### Activity
From the records below, copy out exactly the lines from the one containing "Montato MB-339PAN 2025" to the one containing "discount: none -> 10% = 2530.43", both included. Add nothing else.

(Change listing data)
#####

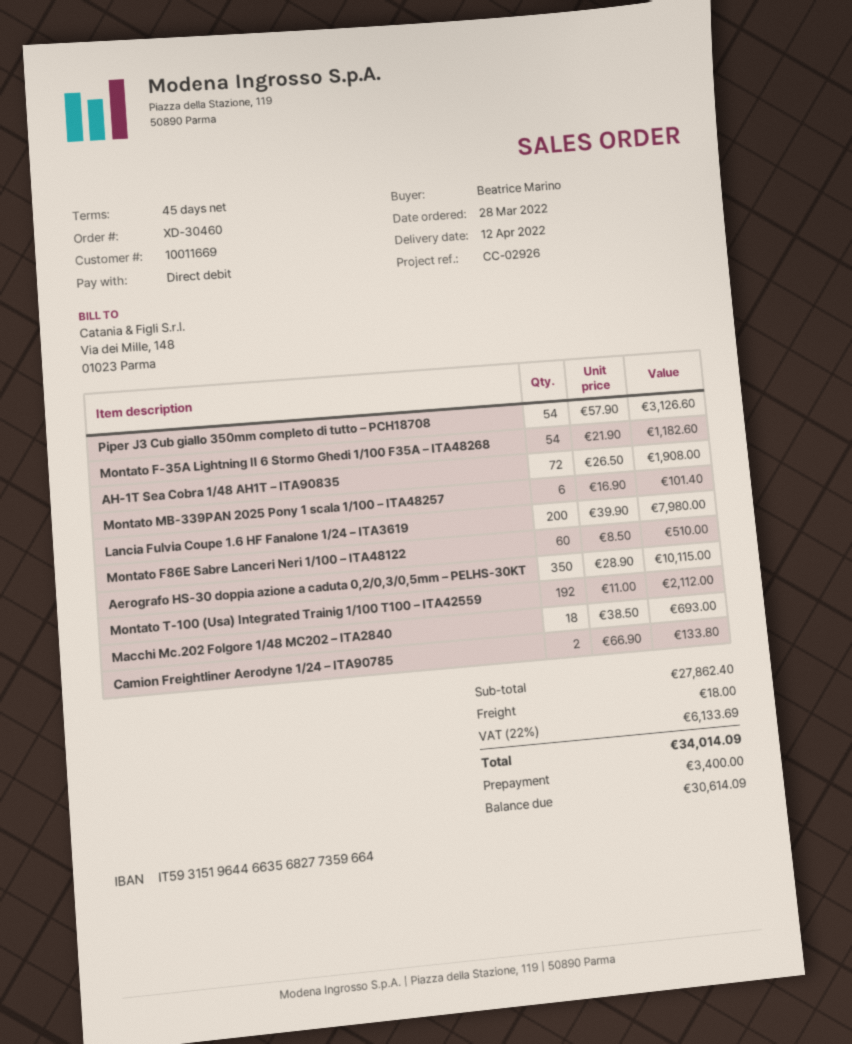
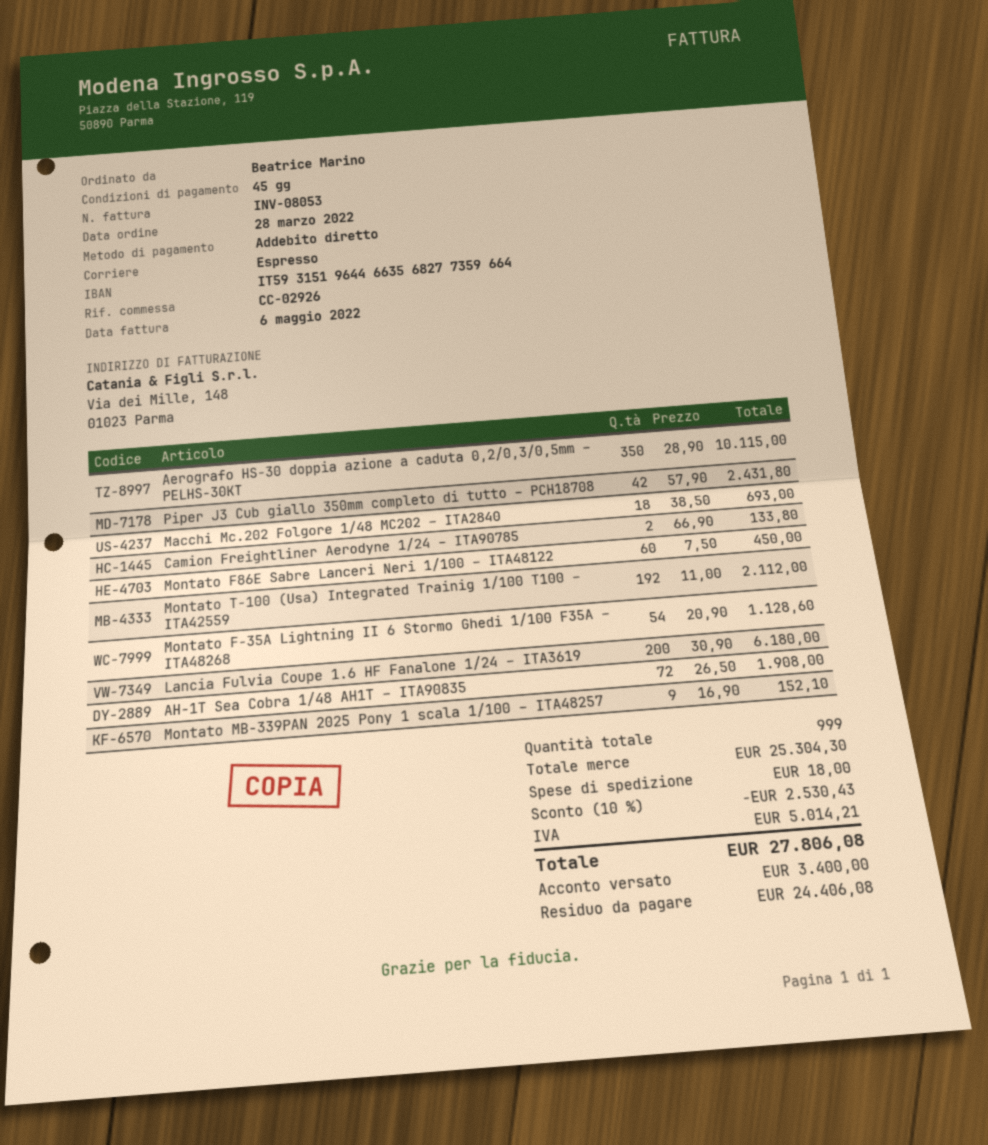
Piper J3 Cub giallo 350mm completo di tutto – PCH18708: 54 x 57.90 = 3126.60 -> 42 x 57.90 = 2431.80
Montato F-35A Lightning II 6 Stormo Ghedi 1/100 F35A – ITA48268: 54 x 21.90 = 1182.60 -> 54 x 20.90 = 1128.60
Montato MB-339PAN 2025 Pony 1 scala 1/100 – ITA48257: 6 x 16.90 = 101.40 -> 9 x 16.90 = 152.10
Lancia Fulvia Coupe 1.6 HF Fanalone 1/24 – ITA3619: 200 x 39.90 = 7980.00 -> 200 x 30.90 = 6180.00
Montato F86E Sabre Lanceri Neri 1/100 – ITA48122: 60 x 8.50 = 510.00 -> 60 x 7.50 = 450.00
subtotal: 27862.40 -> 25304.30
discount: none -> 10% = 2530.43
tax: 6133.69 -> 5014.21
total: 34014.09 -> 27806.08
balance: 30614.09 -> 24406.08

#####

### Completed exercise
Montato MB-339PAN 2025 Pony 1 scala 1/100 – ITA48257: 6 x 16.90 = 101.40 -> 9 x 16.90 = 152.10
Lancia Fulvia Coupe 1.6 HF Fanalone 1/24 – ITA3619: 200 x 39.90 = 7980.00 -> 200 x 30.90 = 6180.00
Montato F86E Sabre Lanceri Neri 1/100 – ITA48122: 60 x 8.50 = 510.00 -> 60 x 7.50 = 450.00
subtotal: 27862.40 -> 25304.30
discount: none -> 10% = 2530.43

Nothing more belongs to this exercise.